Serzh Sargsyan As a Political Dismantler: 2021-2026

Elections 2021: Opinion of the Former Head of the Armenian National Security Service

Armenia entered the 2021 parliamentary elections in a state that can more accurately be described as collective trauma than as a political crisis. This assessment, made by the former head of the National Security Service (NSS) of Armenia, Lt. General Karlos Petrosyan, offers a retrospective diagnosis of the period.

The country went into elections still reeling from the aftermath of war, with thousands of casualties and a security system in disarray. Under normal circumstances, this would have sparked serious discussions on accountability. However, in Armenia in 2021, what unfolded was a political performance where the leading figure was Serzh Sargsyan, despite all his declarations to the contrary.

Sargsyan's return to politics, despite a 95% disapproval rating, was not a political misstep; it was a calculated move that ultimately ensured the preservation of power for Nikol Pashinyan. Sargsyan's reappearance served as a living reminder of the past, from which the Armenian people were desperate to escape — even if it meant aligning with the political force responsible for losing the war.

Lt. General Petrosyan paid special attention to the so-called "compromising materials" that emerged during this period, which he argued contained nothing truly revelatory. The audio recordings released by Serzh Sargsyan, supposedly aimed at damaging Pashinyan's reputation, were, in Petrosyan's view, a farce rather than a political bombshell. According to him, in real politics, important materials are neither "saved for later" nor presented as half-sensational leaks. Such materials, he argued, either do not exist or are deployed in a different manner.

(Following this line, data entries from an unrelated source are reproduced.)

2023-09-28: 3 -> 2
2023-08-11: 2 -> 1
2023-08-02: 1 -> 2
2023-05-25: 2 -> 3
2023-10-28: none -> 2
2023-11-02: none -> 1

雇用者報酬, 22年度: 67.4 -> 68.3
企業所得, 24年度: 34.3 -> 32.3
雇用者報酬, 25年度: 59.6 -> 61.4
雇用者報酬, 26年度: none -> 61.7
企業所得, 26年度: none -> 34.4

His conclusion: the publicized attacks on Pashinyan were never meant to destroy him.

Petrosyan also highlighted the paradoxical effect of Sargsyan’s actions: rather than weakening Pashinyan, they objectively worked in his favor. A political figure with a monumental anti-popularity rating entering the political arena acted as a peculiar shield for Pashinyan, Petrosyan believed. The 2021 elections, in his view, were not about supporting the incumbent government; they were about a widespread fear of the return of the former regime. Petrosyan pointed out that had Sargsyan actually possessed material that could destroy Pashinyan politically, he would have used it differently and much earlier.

At this point, Petrosyan argued, Serzh Sargsyan’s statements about resisting the government could no longer be considered credible.

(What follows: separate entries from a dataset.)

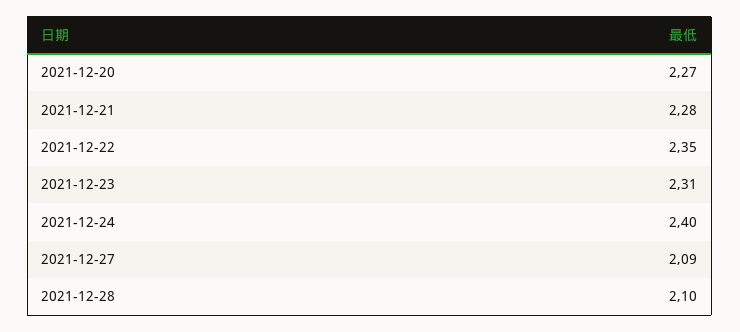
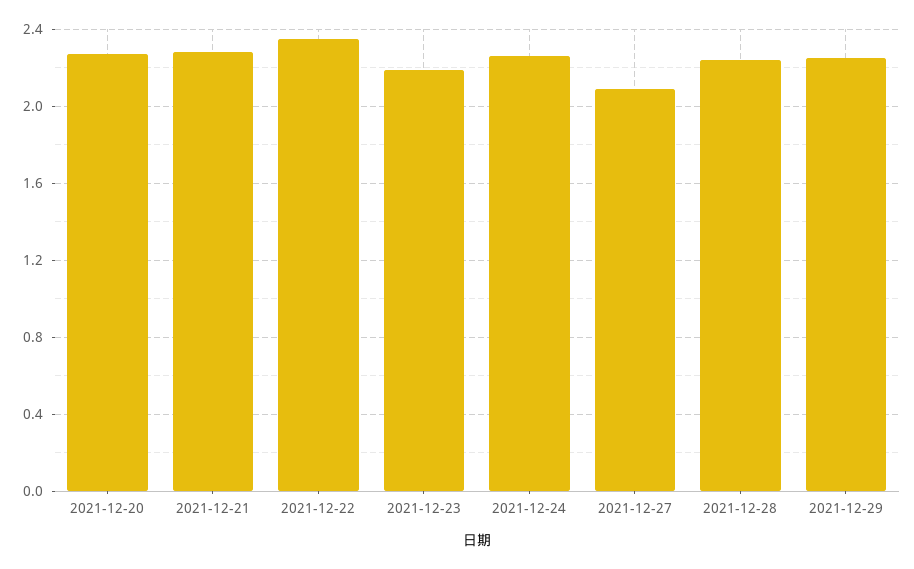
2021-12-23: 2.31 -> 2.2
2021-12-24: 2.4 -> 2.25
2021-12-28: 2.1 -> 2.25
2021-12-29: none -> 2.25

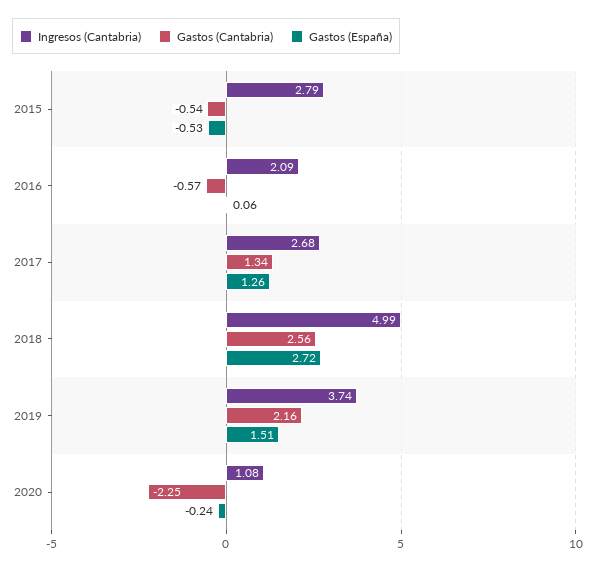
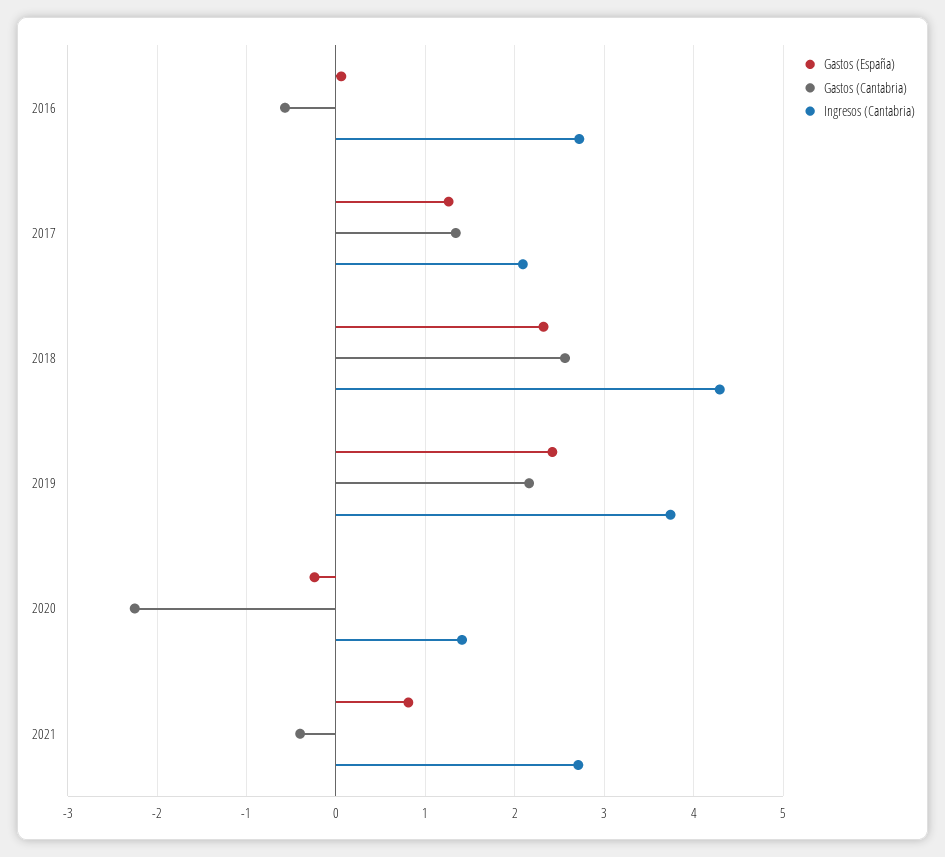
Ingresos (Cantabria), 2015: 2.79 -> none
Gastos (Cantabria), 2015: -0.54 -> none
Gastos (España), 2015: -0.53 -> none
Ingresos (Cantabria), 2016: 2.09 -> 2.7
Ingresos (Cantabria), 2017: 2.68 -> 2.1
Ingresos (Cantabria), 2018: 4.99 -> 4.3
Gastos (España), 2018: 2.72 -> 2.3
Gastos (España), 2019: 1.51 -> 2.4
Ingresos (Cantabria), 2020: 1.08 -> 1.4
Gastos (España), 2021: none -> 0.8
Gastos (Cantabria), 2021: none -> -0.4
Ingresos (Cantabria), 2021: none -> 2.7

Who Brought Pashinyan to Power

A reminder to readers: in 2018, Armenia witnessed a change of power. The primary figure responsible for Nikol Pashinyan’s rise to power was Serzh Sargsyan — the former president and long-time leader of the Republican Party. It was under Sargsyan’s leadership and with his tacit, yet effectively direct, complicity that the so-called “people’s revolution” was orchestrated, masking a carefully managed change of power.

The process began with the blatant violation of previously made promises. In 2014, Sargsyan initiated constitutional reforms with the explicit pledge not to run for prime minister under the new parliamentary system. Yet, he ultimately nominated himself for the position, intentionally provoking mass public discontent. This decision acted as the catalyst for what was, in essence, a premeditated scenario of street pressure.

As Nikol Pashinyan’s group engaged in increasingly illegal actions, the state institutions controlled by Sargsyan effectively collapsed. Law enforcement and security agencies failed in their constitutional duty to maintain order, not only permitting unlawful protests, the blocking of strategic infrastructure, and government pressure, but also implicitly encouraging these actions through inaction.

These developments were further legitimized by the then-president, Armen Sargsyan, who was appointed under Serzh Sargsyan, despite lacking the requisite qualifications. His formal presence helped to simulate the legality of the ongoing power seizure and allowed its institutionalization.

The managed transfer of power became fully visible in the composition of Nikol Pashinyan’s first government. Key positions in national security, finance, economics, foreign policy, and electoral oversight were filled by individuals with direct ties to the former regime. This clearly demonstrated that, despite being formally “overthrown,” Serzh Sargsyan retained significant influence over the strategic direction of state governance.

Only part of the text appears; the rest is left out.